Il nuovo commissario dell’UNRWA chiede a Israele di porre fine all’assedio di Gaza.

Gaza – Infopal. Filippo Grandi, il nuovo commissario dell’ UNRWA, l’agenzia delle Nazioni Unite che si occupa dei rifugiasti palestinesi, ha chiesto allo Stato ebraico di porre fine all'assedio imposto sulla Striscia di Gaza che dura da più di tre anni.

Grandi, durante una conferenza stampa tenutasi ieri martedì 2 febbraio, dopo il primo breve giro nella Striscia di Gaza, ha affermato: “Si deve porre fine alla mancanza di dignità nella Striscia di Gaza causata dall'assedio israeliano”.

Grandi ha assunto il suo nuovo incarico alla fine del 2009, al posto dell’americana Karen Abu Zaid, che lo ha ricoperto per quattro anni.

Durante la conferenza nella zona di Wadi Gaza, rimasta allagata due settimane fa, ha chiesto al governo di Benjamin Netanyahu di porre fine alle sofferenze del popolo di Gaza e di aprire i valichi per la ricostruzione della Striscia e permettere così i soccorsi alla sua popolazione.

E ha poi aggiunto: “I palestinesi devono tracciare politiche che portino la pace al loro popolo. La prosecuzione dell’embargo israeliano aumenta la povertà e la sofferenza del popolo di Gaza, conducendo gradualmente a ridurre le speranze del popolo palestinese per un futuro migliore”.

Grandi ha parlato anche della mancanza di possibilità di ricostruire la Striscia di Gaza dopo l’aggressione israeliana di un anno fa, che ha danneggiato sessantamila case in maniera parziale o totale.

Il commissario generale ha promesso che nonostante le difficoltà che incontra, l’UNRWA continuerà a fornire i suoi servizi: istruzione, sanità e sostegno di alta qualità ai profughi palestinesi nelle cinque zone colpite.

Sulla crisi finanziaria che attualmente attanaglia l'Agenzia, Grandi ha invitato la comunità internazionale ad adempiere ai propri impegni nei confronti dell’UNRWA affinché essa sia in grado di fornire i servizi che le competono, sottolineando che quest'anno essa ha bisogno di più di cinquanta milioni di dollari, e di altri cinquanta per migliorare la qualità dei servizi che eroga.

Il direttore del progetto della centrale elettrica palestinese Rafiq Maliha ha dichiarato che il commissario Grandi, durante la sua visita, ha constatato da vicino gli ingenti danni provocati dai bombardamenti israeliani, i quali hanno condotto alla distruzione di un certo numero di generatori, il che ha certamente contribuito a ridurre i servizi erogati.

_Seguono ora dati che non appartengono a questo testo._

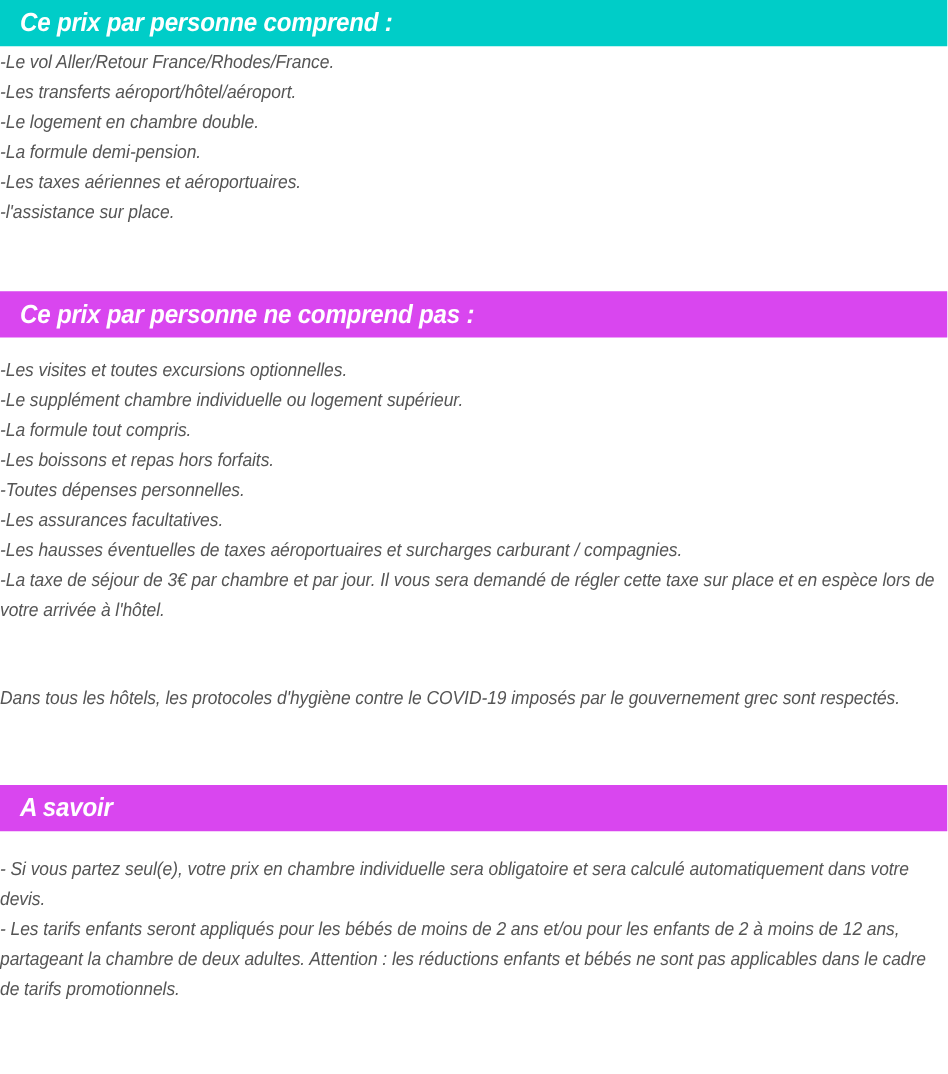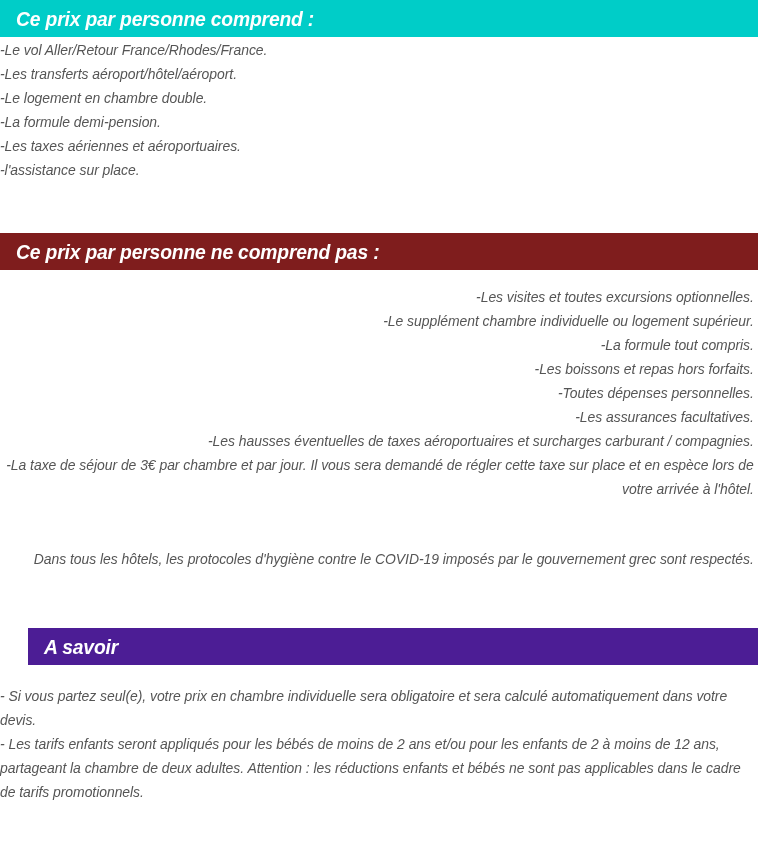"Ce prix par personne ne" div.section-bar { background: #7f1d1d -> #d946ef }
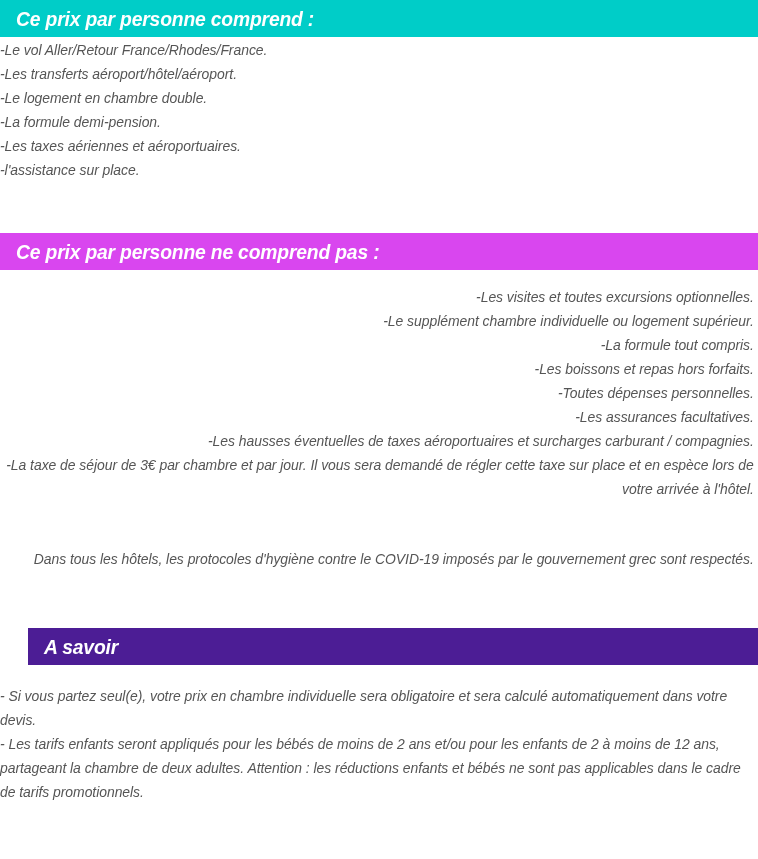"-Les visites et toutes excursions" .sec2-body { text-align: right -> none }
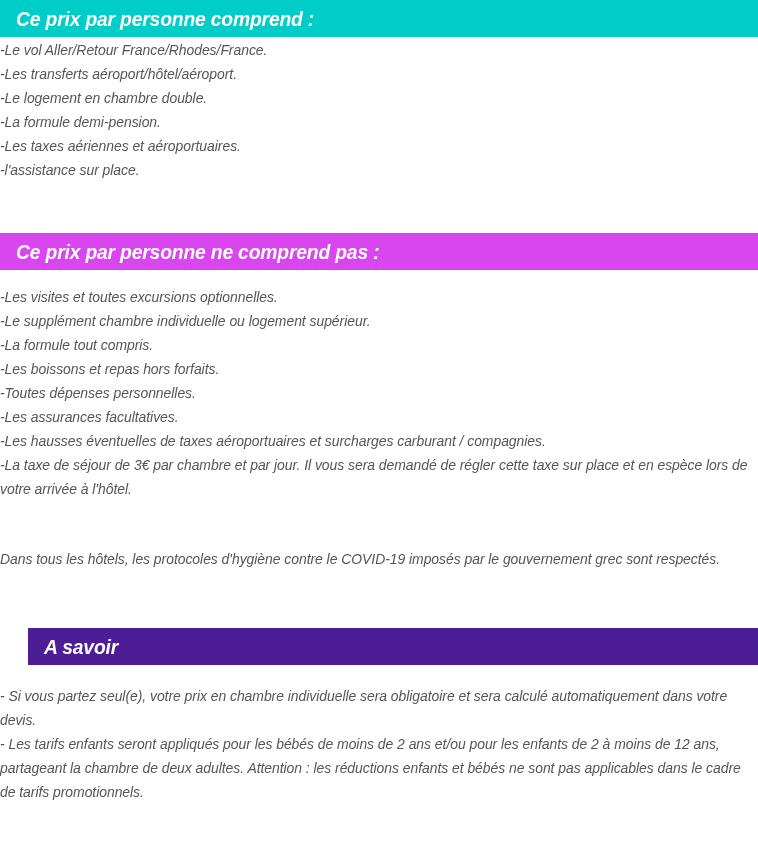"A savoir" div.section-bar { background: #4c1d95 -> #d946ef; margin-left: 28px -> none }
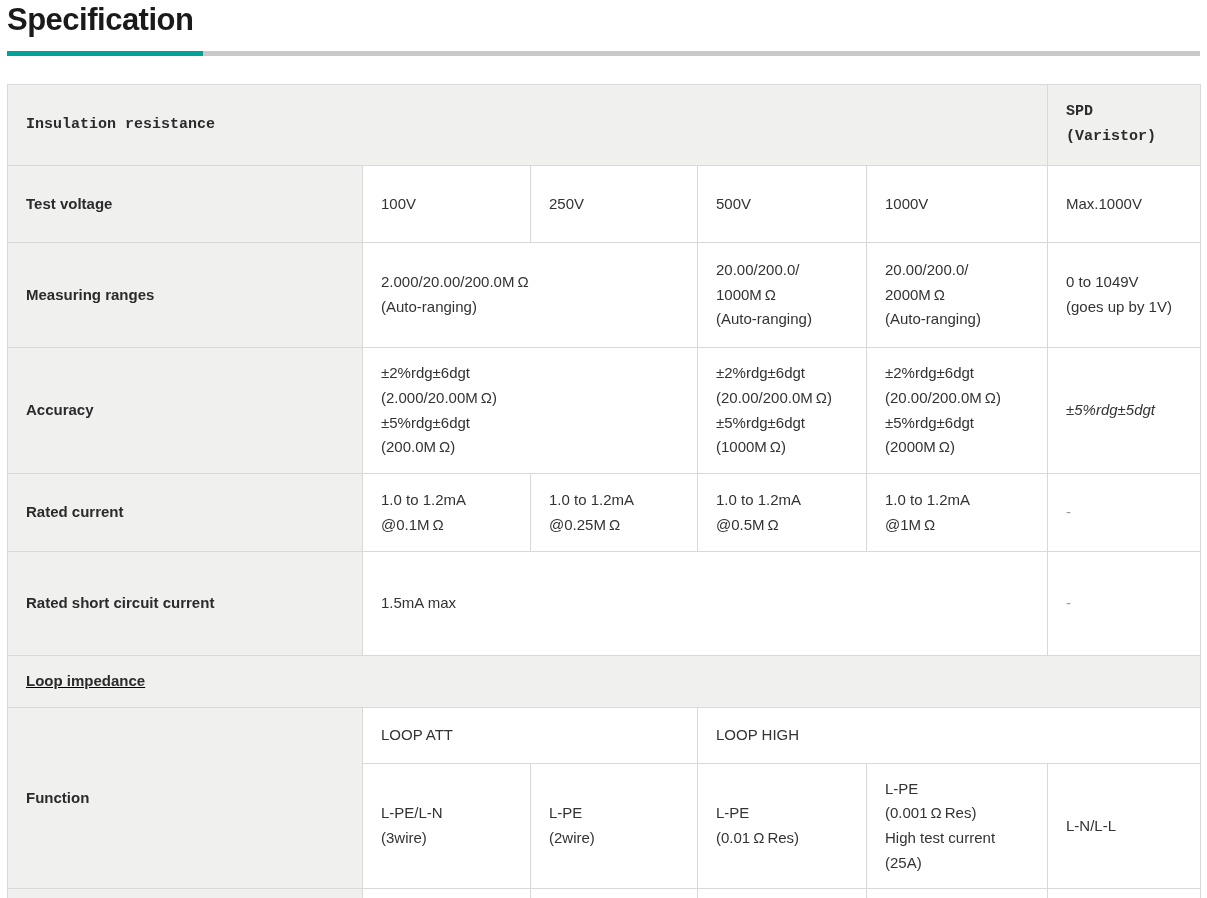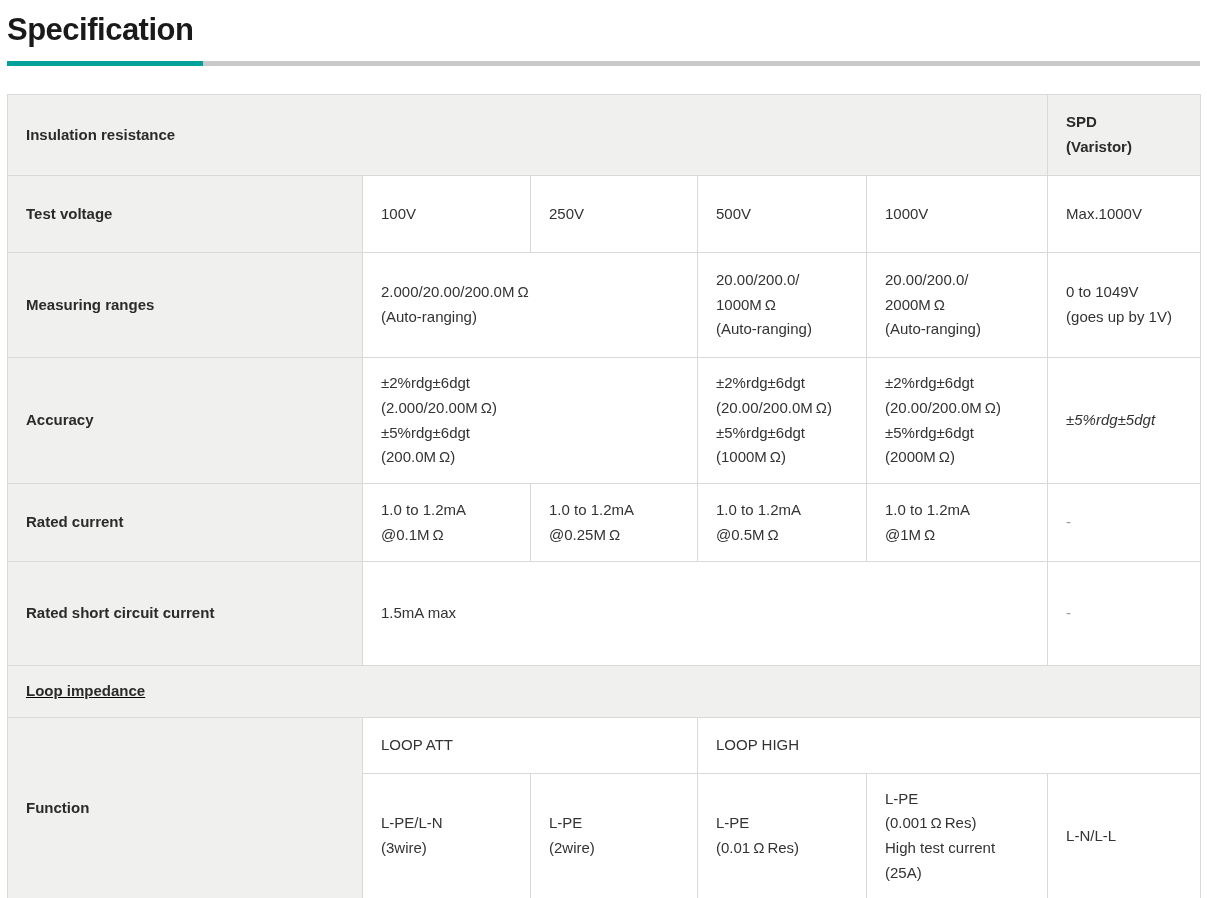"Specification" h1.page-title { padding-top: 12px -> 2px }
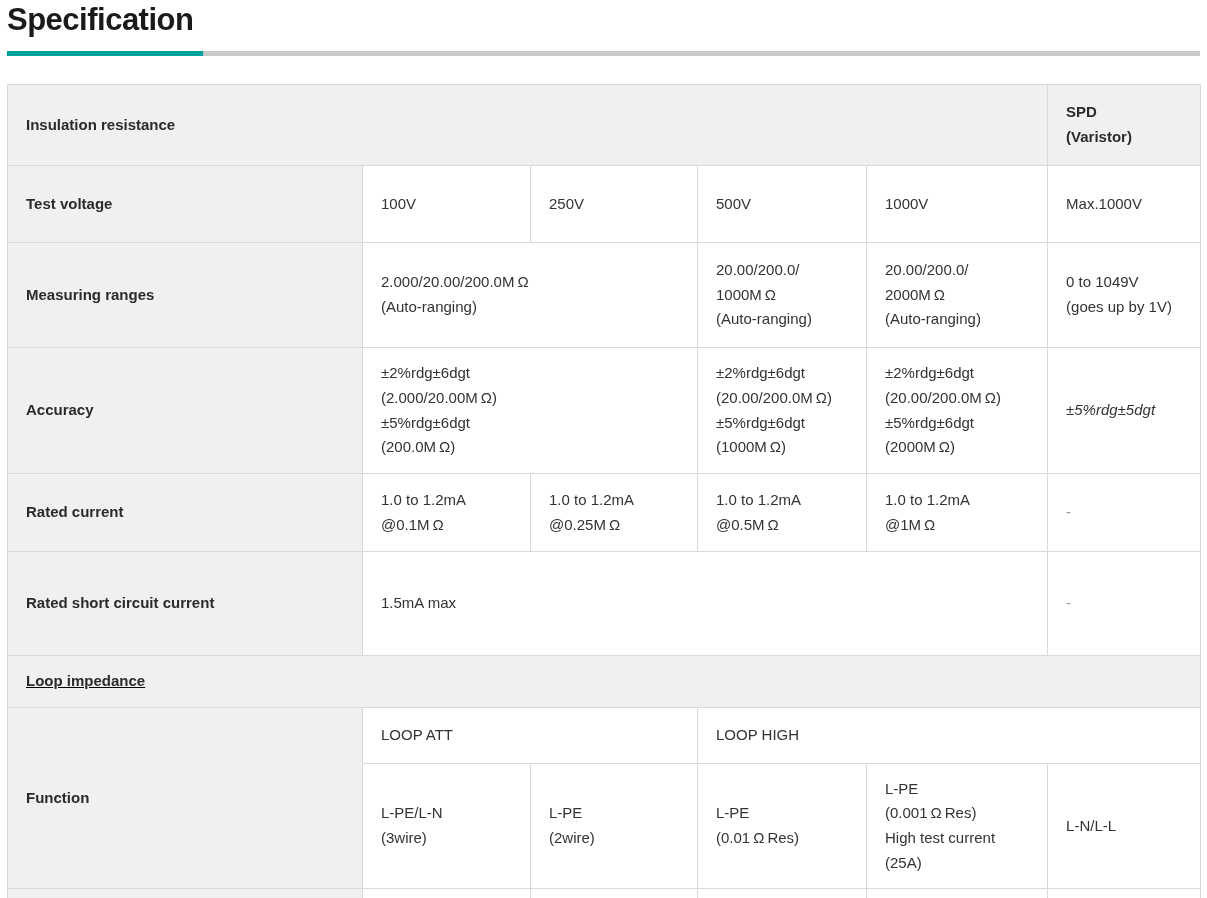"Insulation resistance" tr.r-ins { font-family: none -> Liberation Mono, monospace }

Maliha ha dichiarato a “Quds Press” che Grandi è stato informato sui problemi che affliggono il funzionamento degli impianti, come la riduzione del rifornimento di carburante a causa della cessazione del finanziamento dell'Unione Europea delle spese per il suo acquisto, oltre al problema della mancanza di pezzi di ricambio per la riparazione e la manutenzione della stazione.

Ricordando che la centrale copre circa il 40% del fabbisogno d’energia elettrica della Striscia di Gaza, egli ha invitato il commissario generale e l'Unione Europea a collaborare per risolvere la crisi della centrale, in modo che possa fornire regolarmente i suoi servizi.